Work to be completed:
The expected answer is a verbatim transcription of the lines below, beginning with the first and ending with the line that holds "none -> <div>रखें।", without pictures.

Stored data:
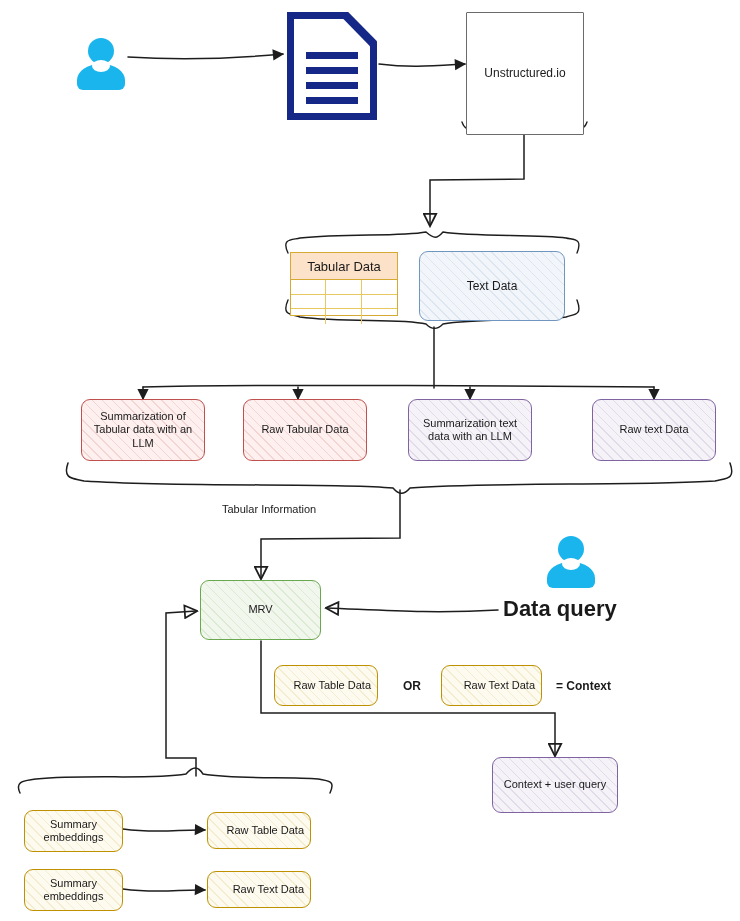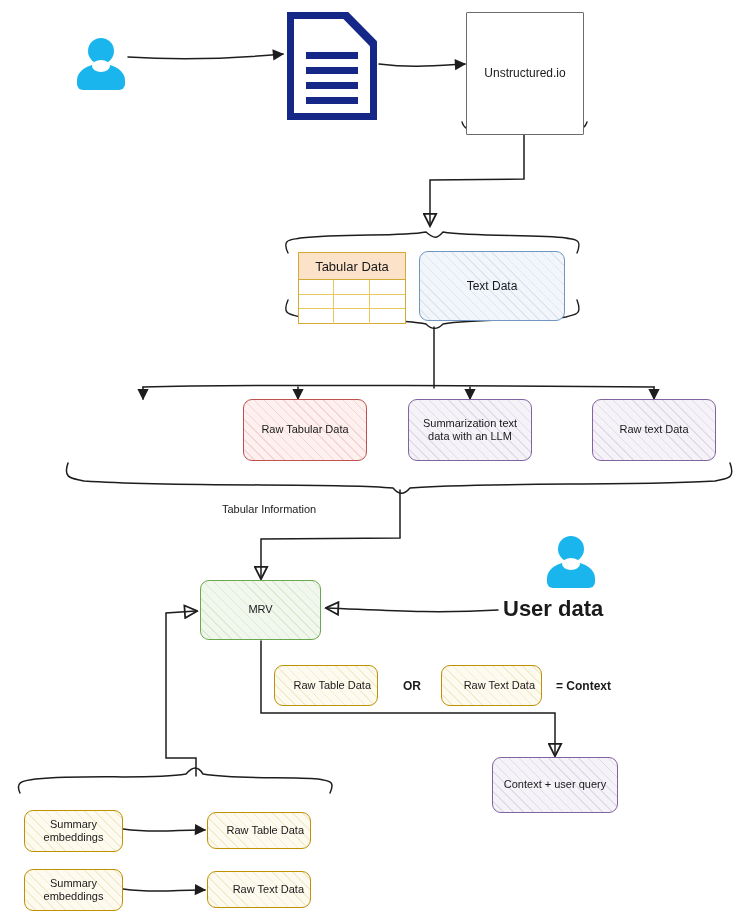"Tabular Data" #tabular-data-table { height: 72px -> 64px; left: 298px -> 290px }
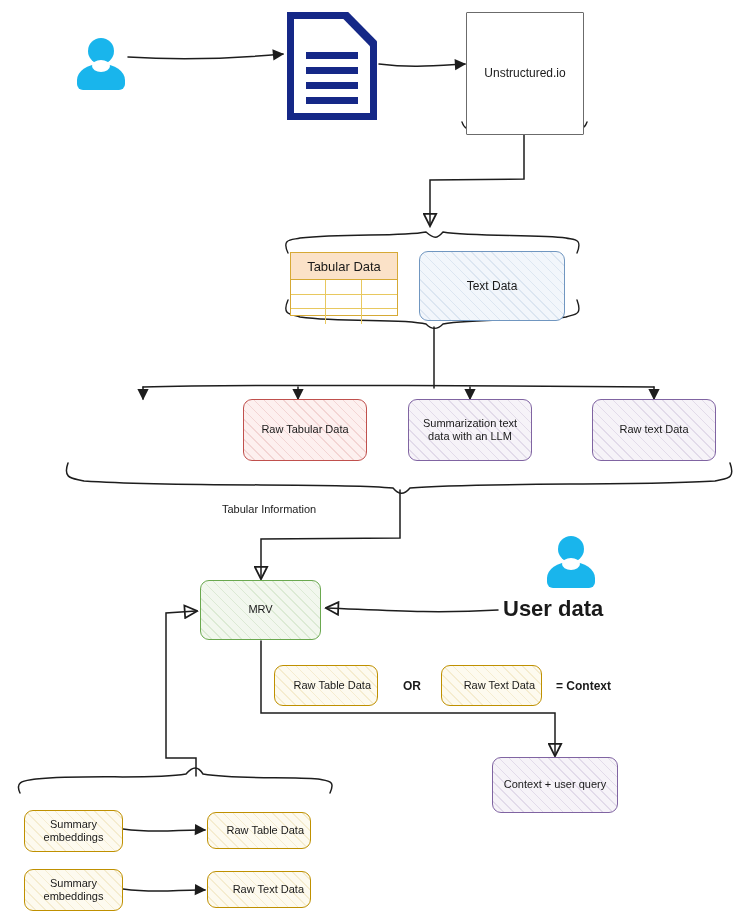"Summarization of Tabular data with" div.node { html: none -> <div> <span>Summarization of Tabular data with an LLM</span> </div> }
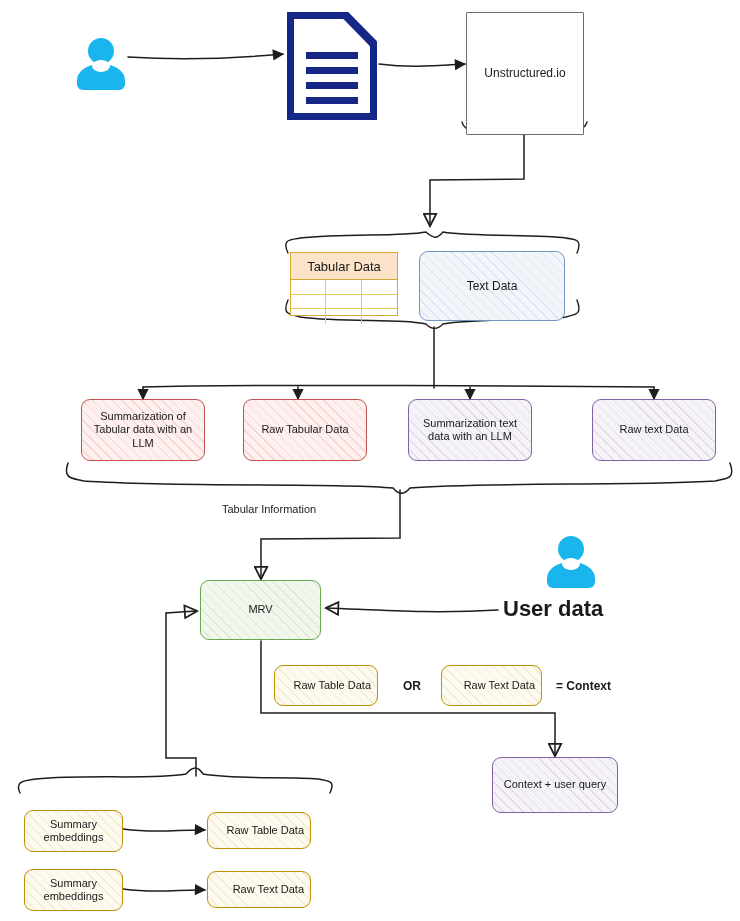"User data" div.statictext { text: User data -> Data query }
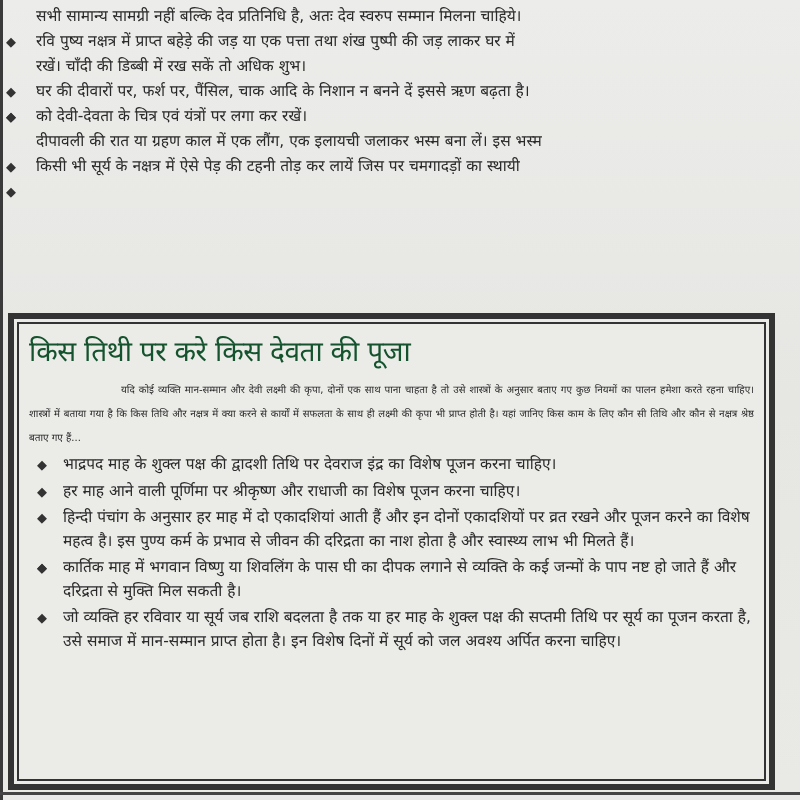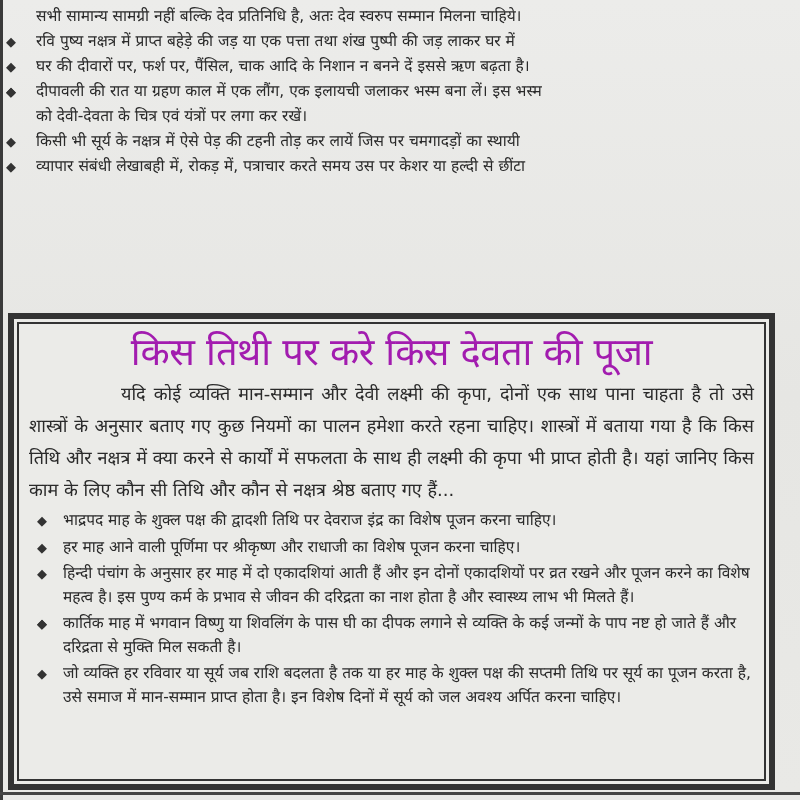"रखें। चाँदी की डिब्बी में" div.line { html: none -> <div>रखें। चाँदी की डिब्बी में रख सकें तो अधिक शुभ।</div> }
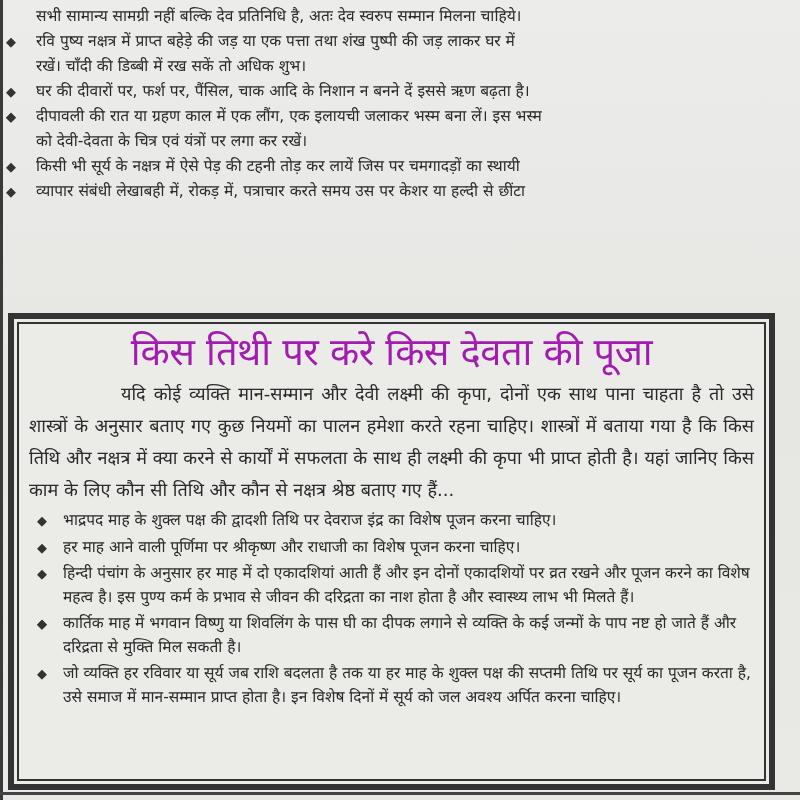"दीपावली की रात या ग्रहण" div.line { order: before "को देवी-देवता के चित्र एवं" -> after "को देवी-देवता के चित्र एवं" }
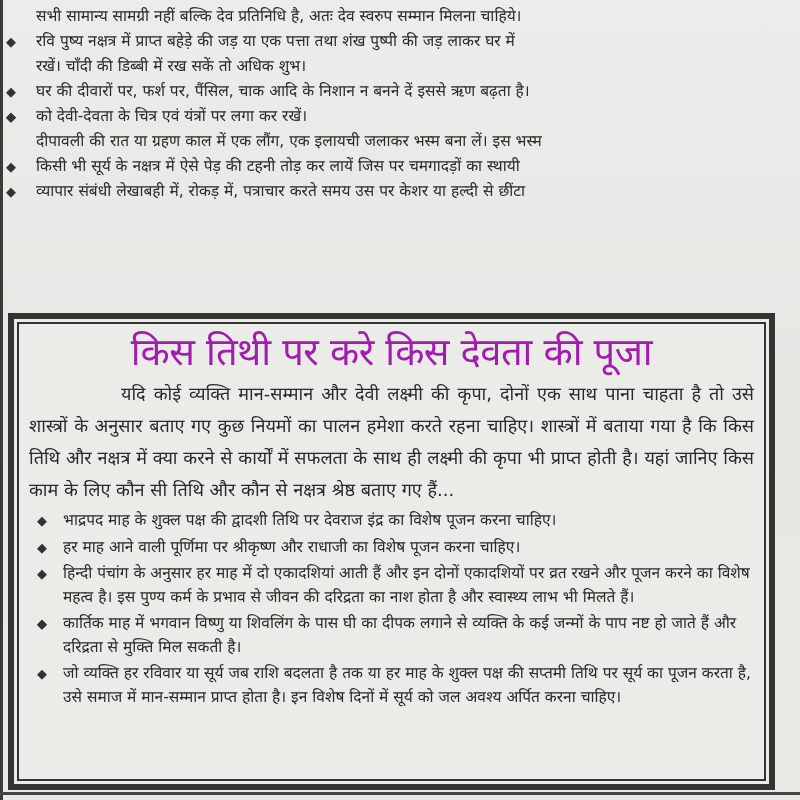"व्यापार संबंधी लेखाबही में, रोकड़" div.line { html: <div>व्यापार संबंधी लेखाबही में, रोकड़ में, पत्राचार करते समय उस पर केशर या हल्दी से छींटा</div> -> none }
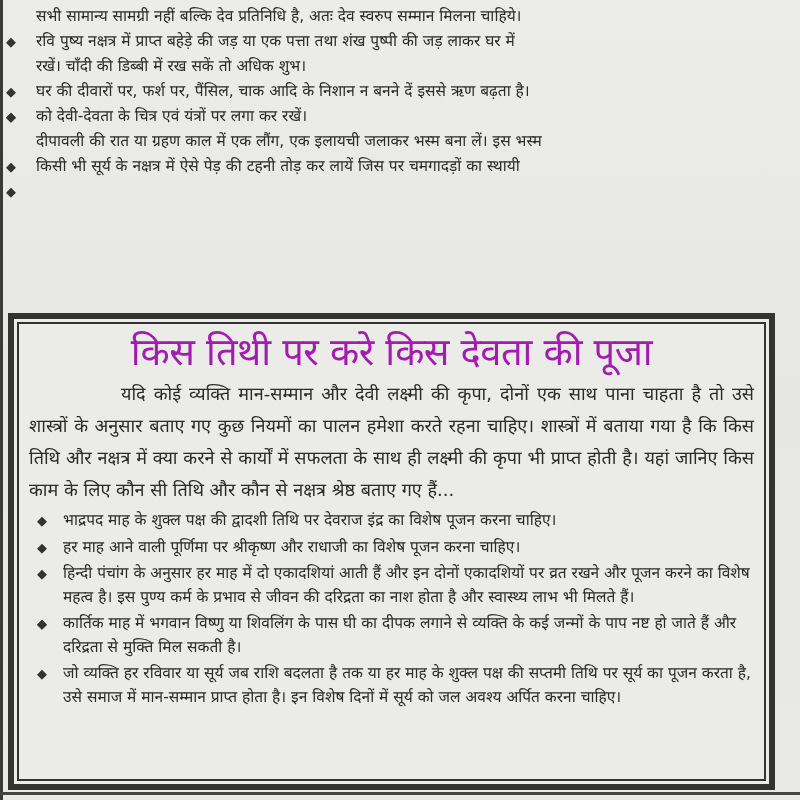"किस तिथी पर करे किस" .title { color: #a21caf -> #14532d; font-size: 38px -> 28px; text-align: center -> left }
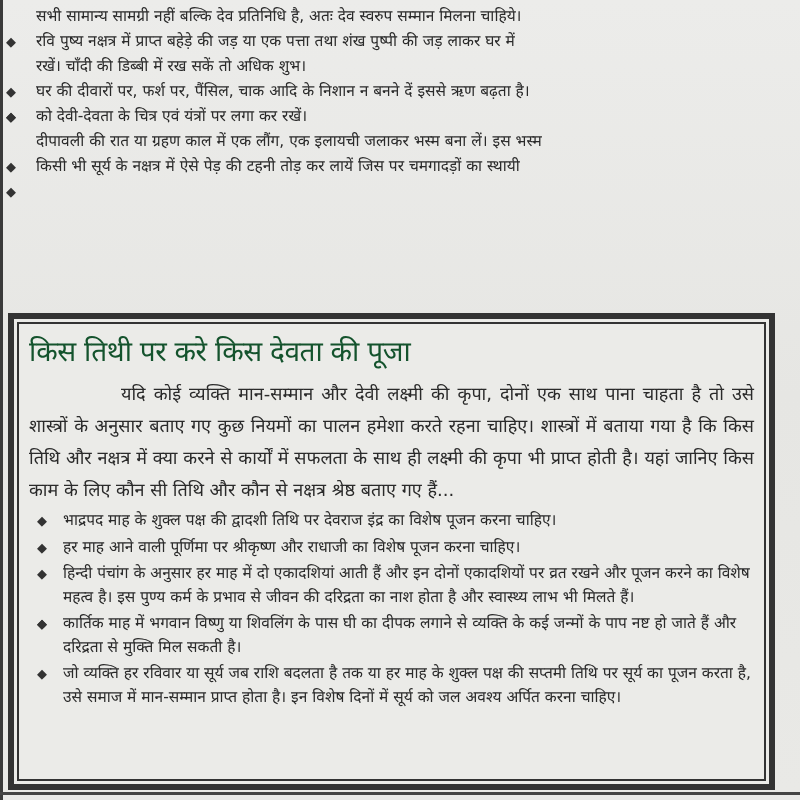"यदि कोई व्यक्ति मान-सम्मान और" .intro { font-size: 18px -> 10px; line-height: 32px -> 24px }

Exercise answer:
"Tabular Data" #tabular-data-table { height: 72px -> 64px; left: 298px -> 290px }
"Summarization of Tabular data with" div.node { html: none -> <div> <span>Summarization of Tabular data with an LLM</span> </div> }
"User data" div.statictext { text: User data -> Data query }
"रखें। चाँदी की डिब्बी में" div.line { html: none -> <div>रखें। चाँदी की डिब्बी में रख सकें तो अधिक शुभ।</div> }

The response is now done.